Свои принципы этот подвижник науки отстаивал в тяжелой борьбе за человеческие жизни, стоя по колено в грязи и крови, на полях сражений. Считая, как уже отмечалось, что для спасения раненых требуется ранняя ампутация, он работал безостановочно. Во время Бородинской битвы и после нее, непрерывно, простояв на ногах 36 часов, он сделал 200 ампутаций! «Ларрей с таким мастерством владел скальпелем, что продолжительность некоторых небольших операций измерялась секундами. На ампутацию плеча и даже бедра с перевязкой сосудов ему требовалось не более 4-5 минут. Такая молниеносная быстрота оперирования... при отсутствии наркоза была исключительно ценна.
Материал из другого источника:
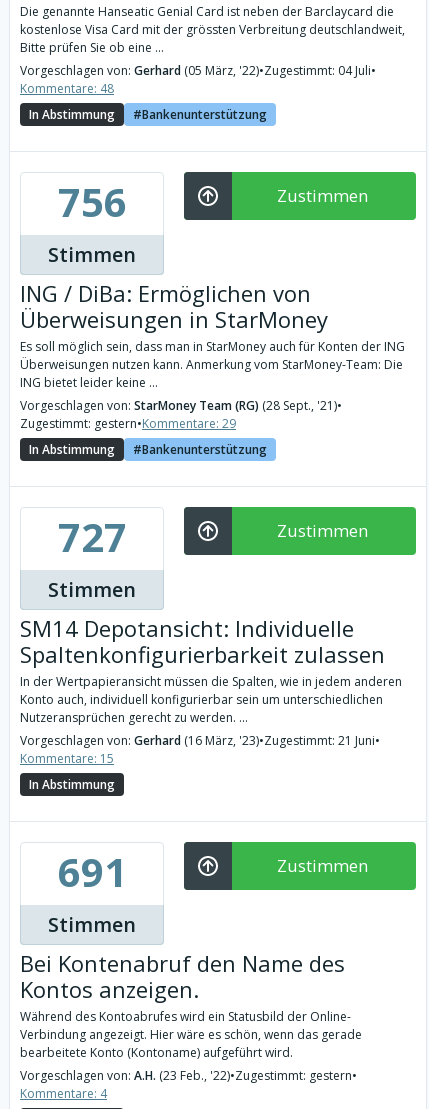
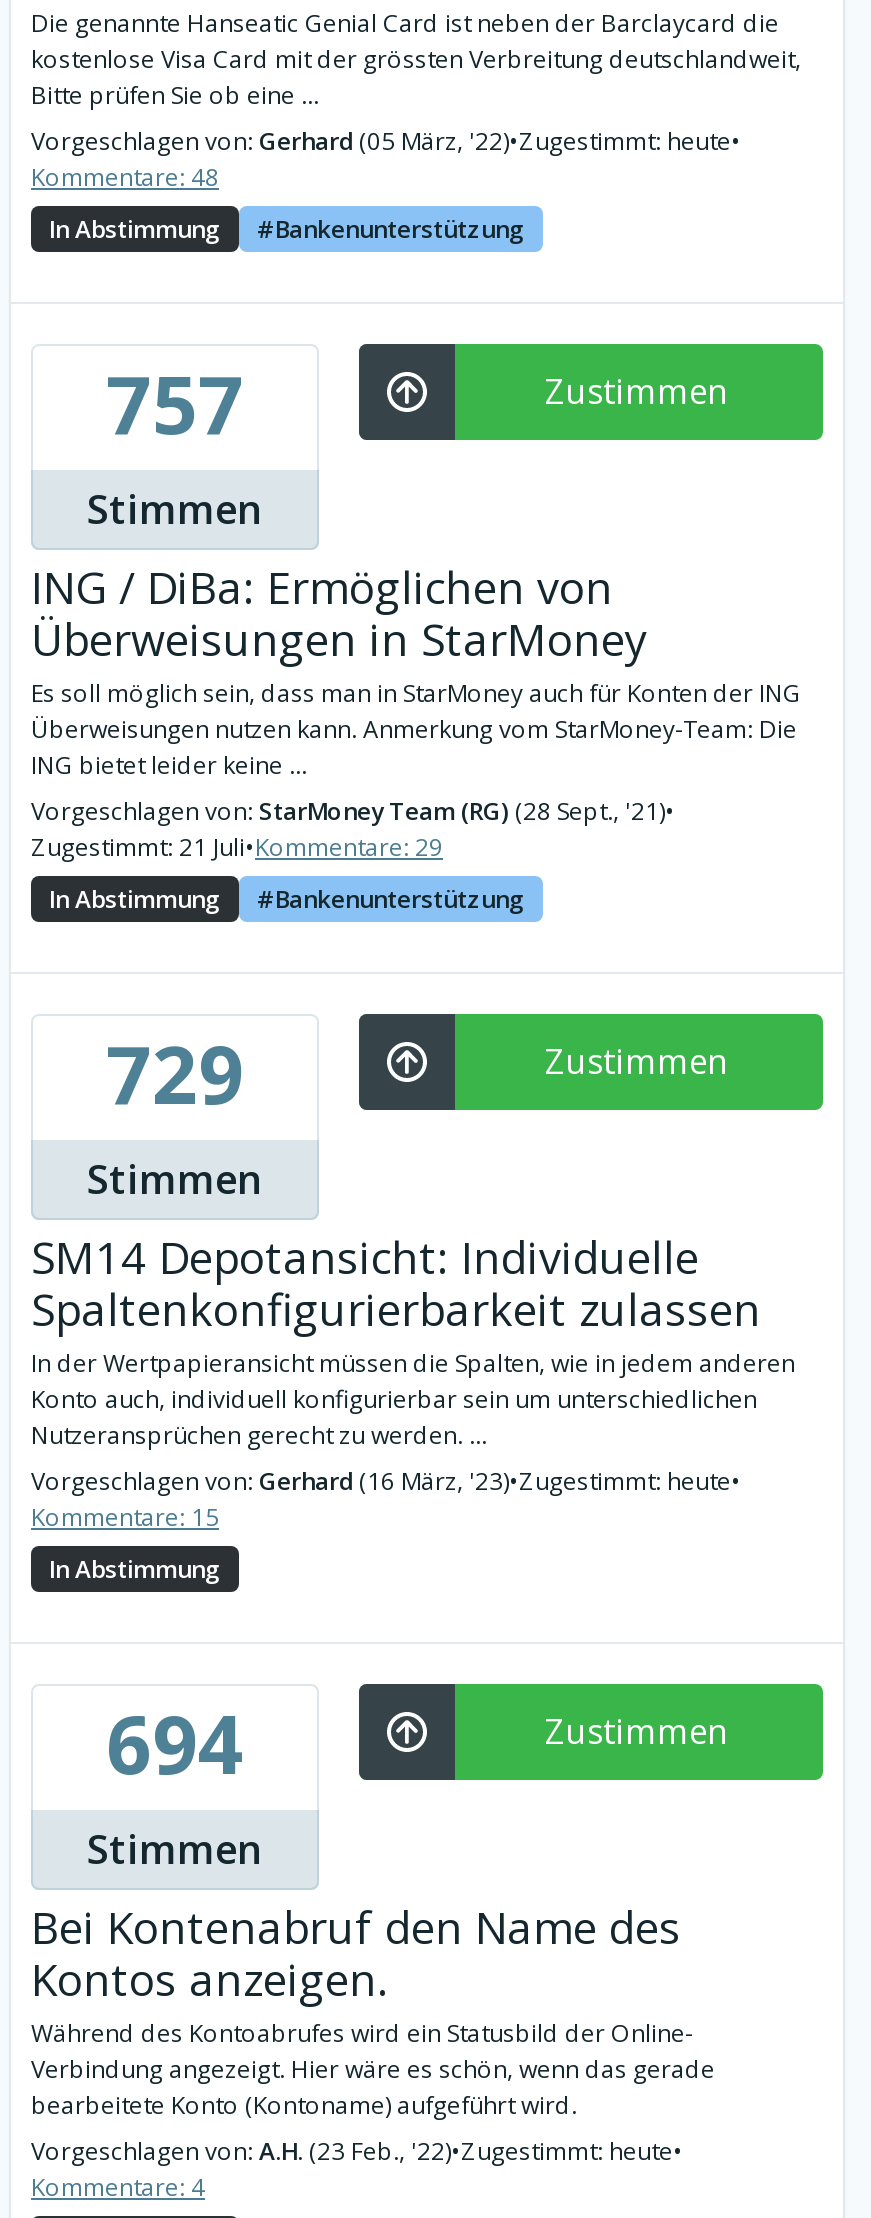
- Vorgeschlagen von: Gerhard (05 März, '22)•Zugestimmt: 04 Juli•
+ Vorgeschlagen von: Gerhard (05 März, '22)•Zugestimmt: heute•

- 756
+ 757

- Zugestimmt: gestern•Kommentare: 29
+ Zugestimmt: 21 Juli•Kommentare: 29

- 727
+ 729

- Vorgeschlagen von: Gerhard (16 März, '23)•Zugestimmt: 21 Juni•
+ Vorgeschlagen von: Gerhard (16 März, '23)•Zugestimmt: heute•

- 691
+ 694

- Vorgeschlagen von: A.H. (23 Feb., '22)•Zugestimmt: gestern•
+ Vorgeschlagen von: A.H. (23 Feb., '22)•Zugestimmt: heute•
Это сводило к минимуму страдания раненых» 53. Последнее высказывание принадлежит выдающемуся русскому и советскому врачу и историку медицины И. А. Касирскому, он же с восторгом писал о самом знаменитом хирурге Империи: «Ларрей был воином науки в истинном значении этого слова. Ибо если других ученых мы называем так в переносном смысле, то Ларрей был настоящим воином, он отважно осуществлял свои великие научные и общечеловеческие идеи прямо на поле сражения, борясь за них на передовых линиях под ядрами пушек и ружейными пулями. В этих боях он был несколько раз ранен, изрублен саблей. Какой поистине потрясающий образ: ученый, на поле брани оправдывающий то положение, что в науке надо быть воином!» 54Наконец, невозможно не привести еще одно высказывание Наполеона о Ларрее: «Он оставил в моем сознании образ настоящего человека; он сочетал в себе огромные знания с исключительной гуманностью. Все раненые были ему близки, как родные. Для него не было в жизни ничего выше и ценнее, чем его госпитали. Во время наших первых республиканских походов... медицинская служба осуществила наиболее счастливую революцию, которая распространилась на все армии Европы, и в этом заслуга Ларрея, которому человечество целиком обязано этим благодеянием. В настоящее время врачи делят с солдатами все опасности. Под огнем они осуществляют свою замечательную миссию - спасение бойцов. За это я выражаю Ларрею самую высокую признательность» 55.